- What is being asked
Your answer should consist of the lines in the data below that contain "padding".

- Task inputs
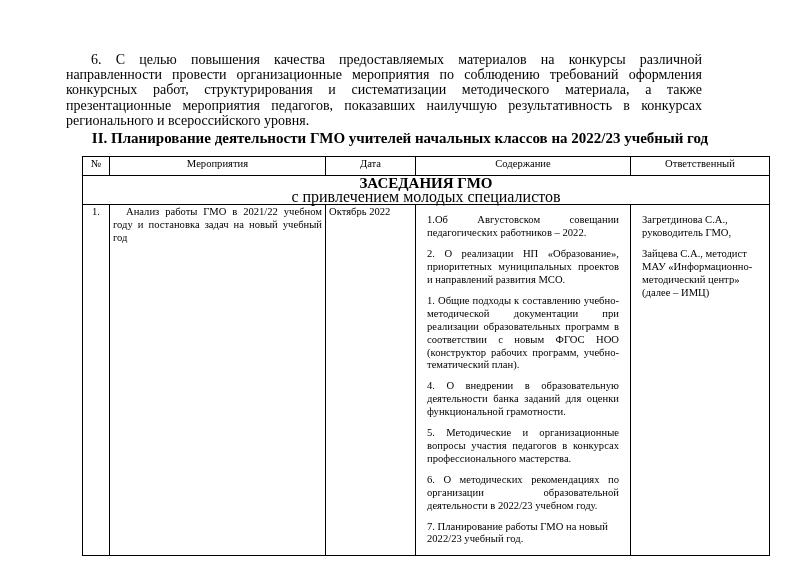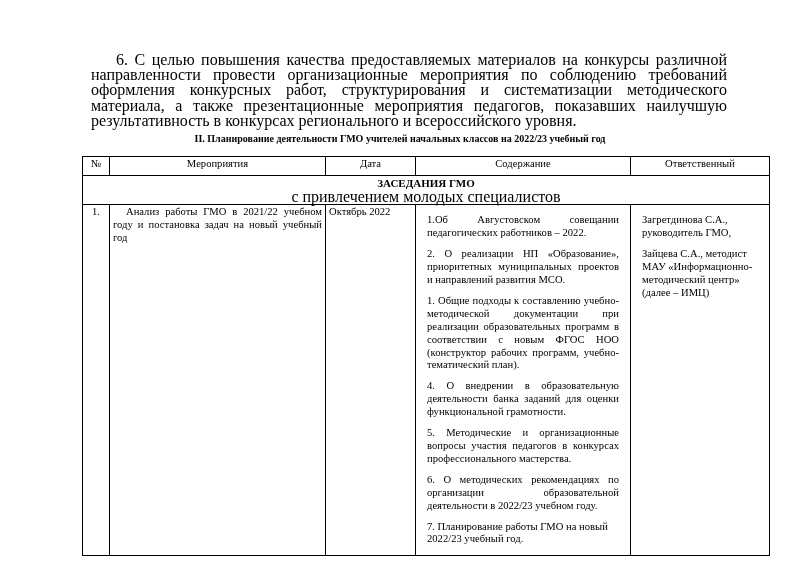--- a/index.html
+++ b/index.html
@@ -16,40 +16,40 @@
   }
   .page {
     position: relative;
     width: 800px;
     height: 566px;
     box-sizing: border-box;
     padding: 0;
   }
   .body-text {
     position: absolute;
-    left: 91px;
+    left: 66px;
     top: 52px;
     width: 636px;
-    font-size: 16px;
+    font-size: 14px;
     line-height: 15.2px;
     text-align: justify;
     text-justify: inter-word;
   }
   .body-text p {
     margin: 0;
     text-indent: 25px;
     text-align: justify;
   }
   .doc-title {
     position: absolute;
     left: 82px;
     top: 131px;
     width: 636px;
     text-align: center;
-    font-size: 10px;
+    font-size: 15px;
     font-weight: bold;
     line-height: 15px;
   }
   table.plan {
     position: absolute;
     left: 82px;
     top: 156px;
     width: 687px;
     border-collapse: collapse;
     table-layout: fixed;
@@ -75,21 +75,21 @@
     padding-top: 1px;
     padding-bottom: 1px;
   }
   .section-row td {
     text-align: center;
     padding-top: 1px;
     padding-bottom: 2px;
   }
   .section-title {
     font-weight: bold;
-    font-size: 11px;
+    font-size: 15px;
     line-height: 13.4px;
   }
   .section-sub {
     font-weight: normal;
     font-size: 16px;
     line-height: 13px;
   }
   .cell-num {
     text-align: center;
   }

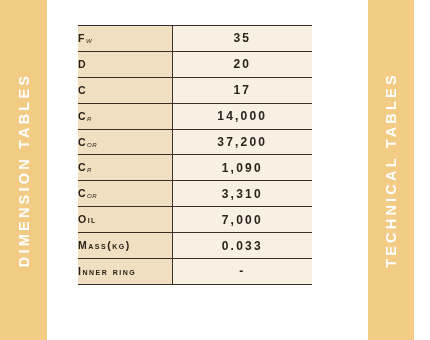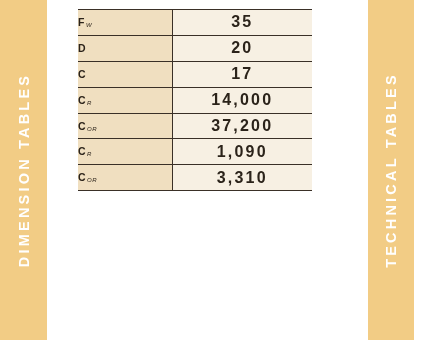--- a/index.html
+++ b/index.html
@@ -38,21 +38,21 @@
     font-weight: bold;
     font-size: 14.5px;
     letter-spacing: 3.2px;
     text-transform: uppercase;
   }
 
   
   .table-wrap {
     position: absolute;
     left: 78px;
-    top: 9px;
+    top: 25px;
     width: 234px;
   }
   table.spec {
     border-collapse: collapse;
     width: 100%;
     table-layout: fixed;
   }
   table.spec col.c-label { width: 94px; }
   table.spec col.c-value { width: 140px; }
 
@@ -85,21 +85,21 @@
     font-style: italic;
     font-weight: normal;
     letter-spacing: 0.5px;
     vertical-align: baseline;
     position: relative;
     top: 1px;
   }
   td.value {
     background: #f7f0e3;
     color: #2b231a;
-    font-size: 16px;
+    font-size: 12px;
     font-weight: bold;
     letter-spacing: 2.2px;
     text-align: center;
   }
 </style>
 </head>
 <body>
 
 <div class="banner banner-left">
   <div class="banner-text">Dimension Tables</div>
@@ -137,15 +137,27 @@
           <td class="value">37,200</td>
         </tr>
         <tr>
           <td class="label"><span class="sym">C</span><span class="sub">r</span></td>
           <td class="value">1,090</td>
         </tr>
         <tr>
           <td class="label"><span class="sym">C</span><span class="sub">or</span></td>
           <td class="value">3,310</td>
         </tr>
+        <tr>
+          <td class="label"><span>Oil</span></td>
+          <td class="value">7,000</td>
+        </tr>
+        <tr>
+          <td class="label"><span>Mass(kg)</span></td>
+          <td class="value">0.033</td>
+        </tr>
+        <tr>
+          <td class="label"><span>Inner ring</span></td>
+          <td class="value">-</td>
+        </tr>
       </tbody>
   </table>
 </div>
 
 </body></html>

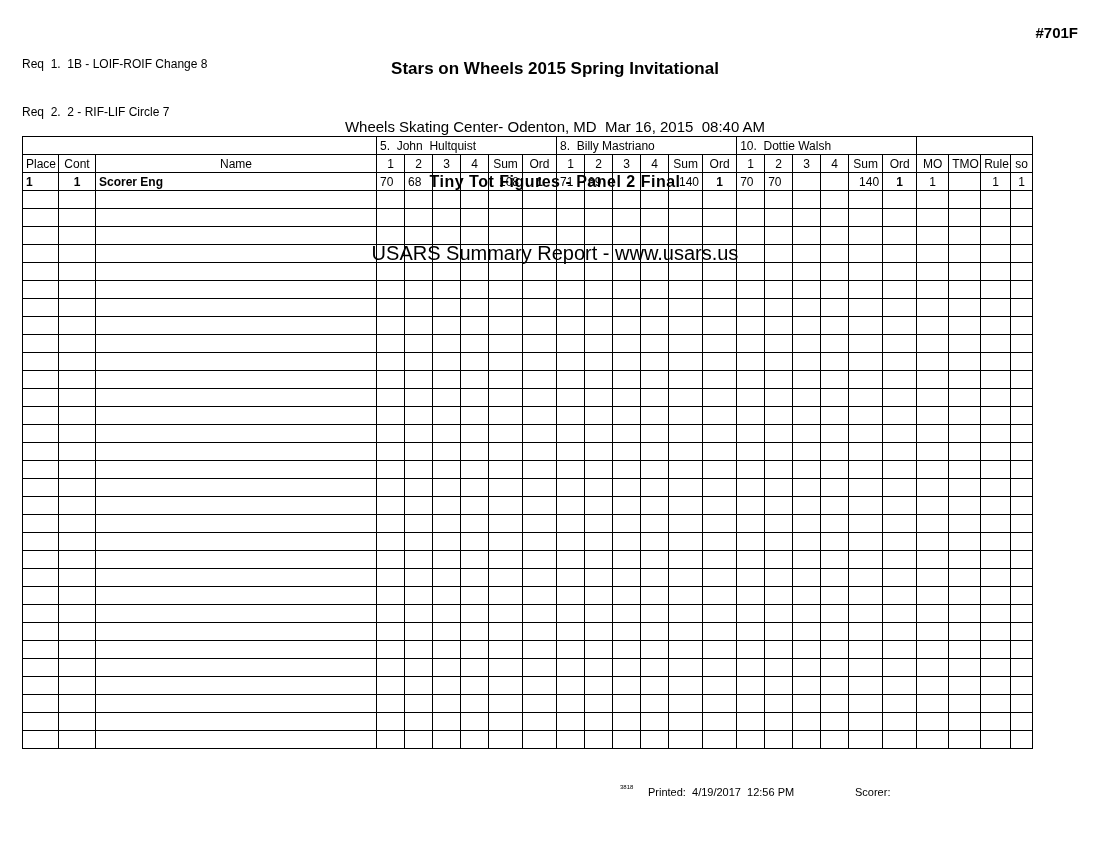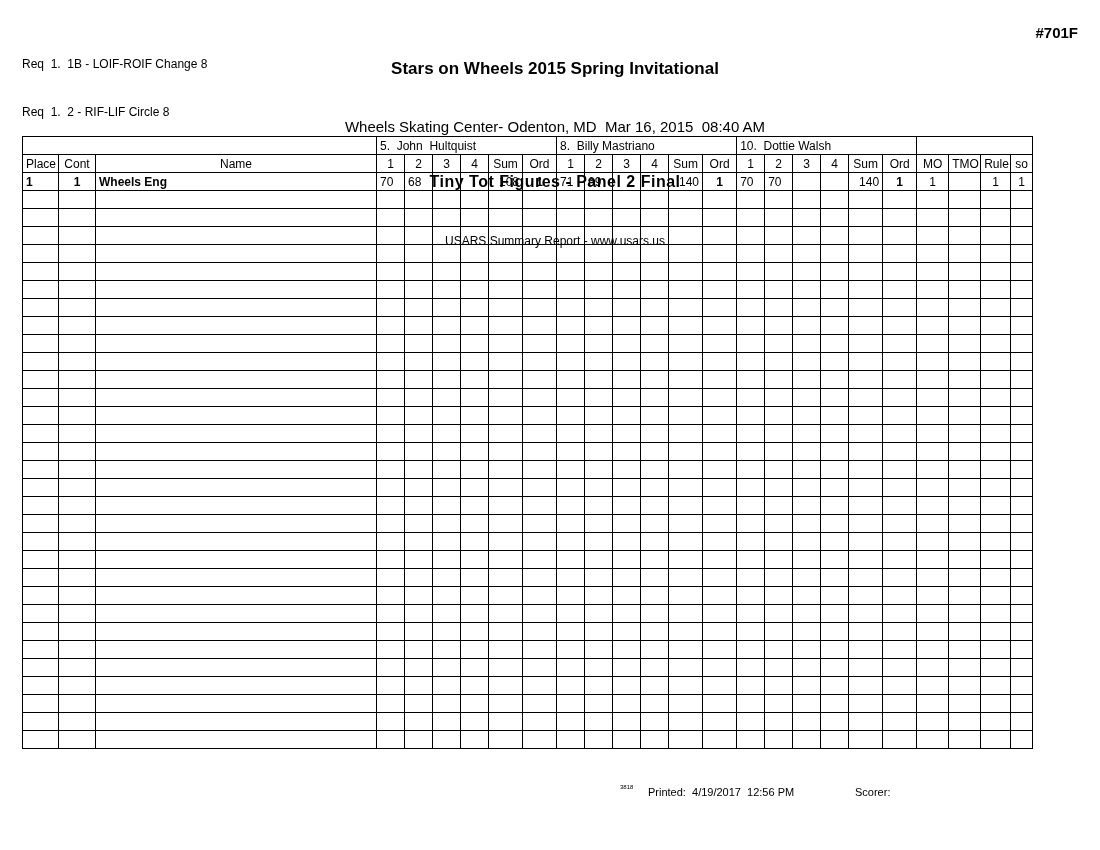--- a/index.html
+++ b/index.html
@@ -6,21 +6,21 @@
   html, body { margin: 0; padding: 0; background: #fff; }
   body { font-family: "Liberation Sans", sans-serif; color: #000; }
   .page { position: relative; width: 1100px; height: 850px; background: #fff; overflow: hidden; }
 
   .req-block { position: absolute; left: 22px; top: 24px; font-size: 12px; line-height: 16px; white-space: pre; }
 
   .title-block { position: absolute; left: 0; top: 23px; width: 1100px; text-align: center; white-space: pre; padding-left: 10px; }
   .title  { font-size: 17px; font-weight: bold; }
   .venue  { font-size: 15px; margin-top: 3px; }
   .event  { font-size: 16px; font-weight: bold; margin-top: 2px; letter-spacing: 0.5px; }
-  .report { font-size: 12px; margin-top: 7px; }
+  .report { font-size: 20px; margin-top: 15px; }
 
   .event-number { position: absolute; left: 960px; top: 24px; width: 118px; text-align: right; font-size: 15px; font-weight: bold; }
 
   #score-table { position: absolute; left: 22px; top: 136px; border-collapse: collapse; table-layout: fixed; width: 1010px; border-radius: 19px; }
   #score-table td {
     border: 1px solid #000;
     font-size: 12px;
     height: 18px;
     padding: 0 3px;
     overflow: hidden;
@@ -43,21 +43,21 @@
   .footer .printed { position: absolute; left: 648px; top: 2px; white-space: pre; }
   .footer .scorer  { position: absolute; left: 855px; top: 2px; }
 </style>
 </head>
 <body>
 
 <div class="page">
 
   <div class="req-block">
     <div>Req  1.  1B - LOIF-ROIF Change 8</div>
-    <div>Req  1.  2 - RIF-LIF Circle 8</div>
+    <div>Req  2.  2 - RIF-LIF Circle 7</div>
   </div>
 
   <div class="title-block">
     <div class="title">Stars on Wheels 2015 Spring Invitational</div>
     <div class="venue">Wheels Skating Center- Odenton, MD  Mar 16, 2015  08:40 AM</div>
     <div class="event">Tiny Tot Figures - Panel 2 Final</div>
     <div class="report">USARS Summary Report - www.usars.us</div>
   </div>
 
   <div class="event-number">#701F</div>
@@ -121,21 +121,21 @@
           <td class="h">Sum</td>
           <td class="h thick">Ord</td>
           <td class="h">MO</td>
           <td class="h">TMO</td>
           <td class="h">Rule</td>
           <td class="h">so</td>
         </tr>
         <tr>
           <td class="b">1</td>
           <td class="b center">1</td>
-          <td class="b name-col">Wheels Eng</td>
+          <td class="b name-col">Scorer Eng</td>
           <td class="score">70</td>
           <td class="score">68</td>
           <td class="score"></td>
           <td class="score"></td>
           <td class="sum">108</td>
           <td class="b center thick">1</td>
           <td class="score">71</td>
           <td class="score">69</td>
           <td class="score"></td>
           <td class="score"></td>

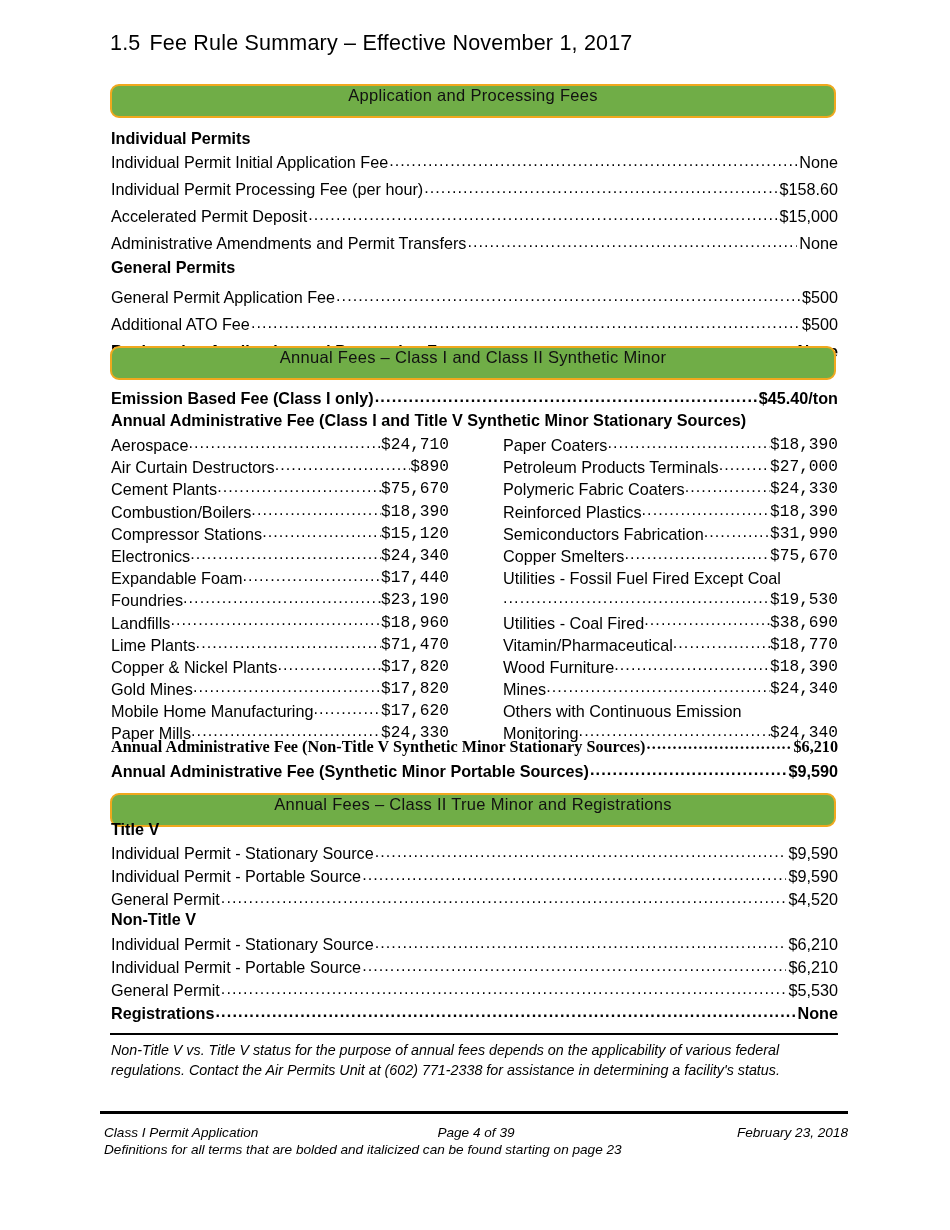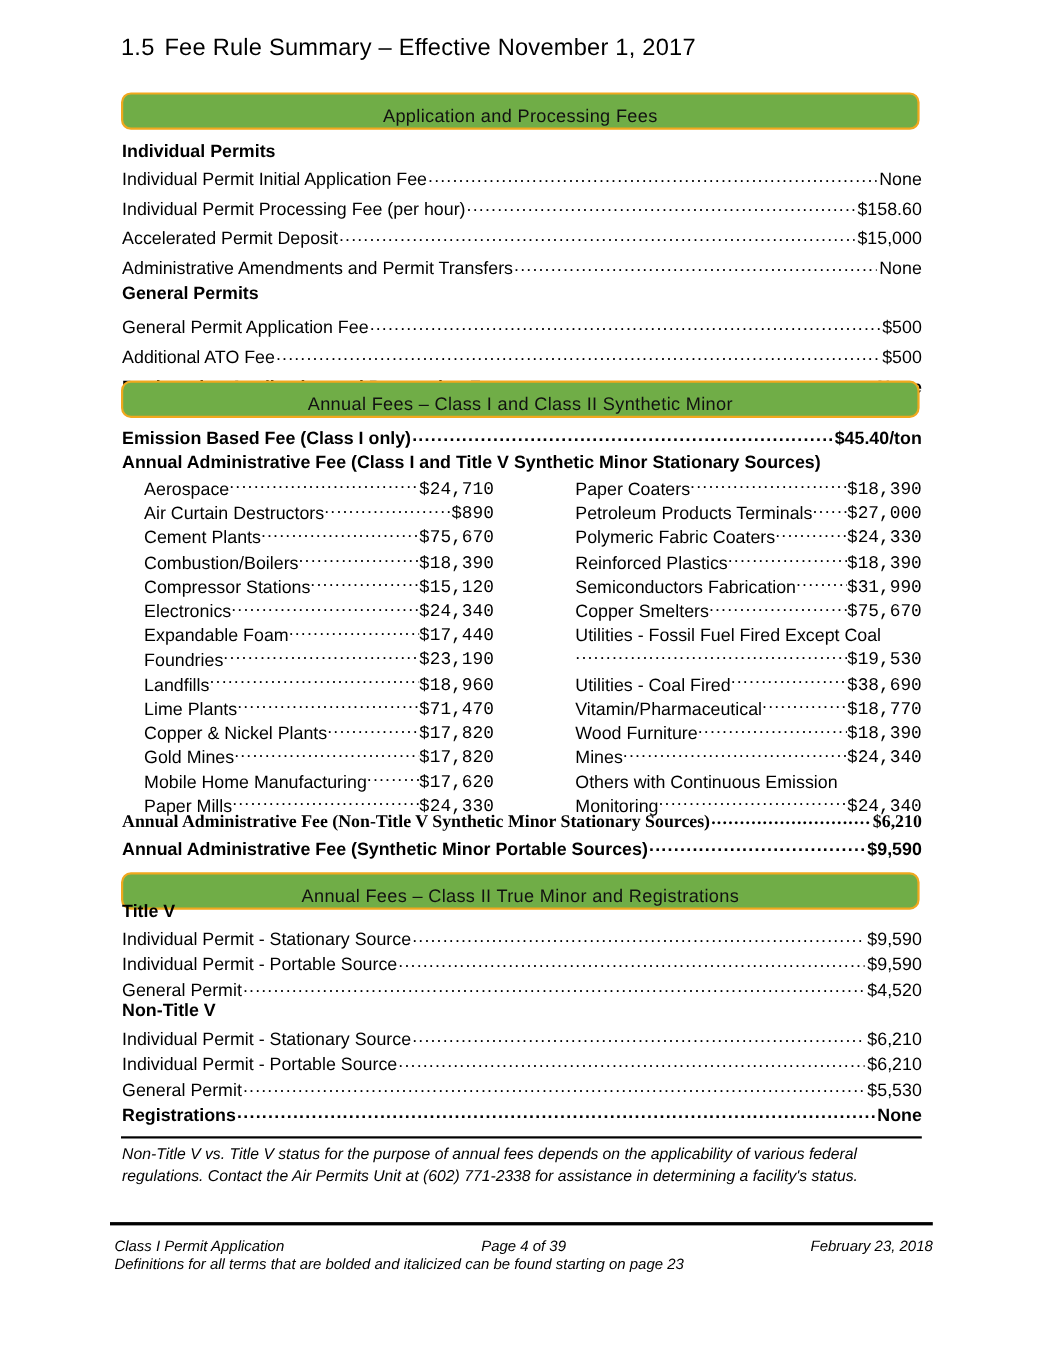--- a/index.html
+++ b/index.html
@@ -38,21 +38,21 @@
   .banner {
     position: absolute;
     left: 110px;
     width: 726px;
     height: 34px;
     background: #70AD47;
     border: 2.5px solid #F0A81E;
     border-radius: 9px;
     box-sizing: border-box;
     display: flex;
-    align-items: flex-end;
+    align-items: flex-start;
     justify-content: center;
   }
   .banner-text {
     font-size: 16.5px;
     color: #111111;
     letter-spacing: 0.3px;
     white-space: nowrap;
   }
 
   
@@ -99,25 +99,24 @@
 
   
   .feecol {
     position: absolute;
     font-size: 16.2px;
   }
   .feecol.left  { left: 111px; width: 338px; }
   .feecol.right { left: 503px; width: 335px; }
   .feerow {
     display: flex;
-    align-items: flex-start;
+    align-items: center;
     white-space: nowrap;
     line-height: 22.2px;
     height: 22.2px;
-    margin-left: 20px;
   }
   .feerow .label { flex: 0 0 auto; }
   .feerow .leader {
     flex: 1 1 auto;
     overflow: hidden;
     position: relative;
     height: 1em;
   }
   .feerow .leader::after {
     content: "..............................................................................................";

- Solution to this exercise
     padding: 0;
     padding-top: 1px;
     padding-bottom: 1px;
     padding-top: 1px;
     padding-bottom: 2px;
   html, body { margin: 0; padding: 0; background: #fff; }
   .title-block { position: absolute; left: 0; top: 23px; width: 1100px; text-align: center; white-space: pre; padding-left: 10px; }
     padding: 0 3px;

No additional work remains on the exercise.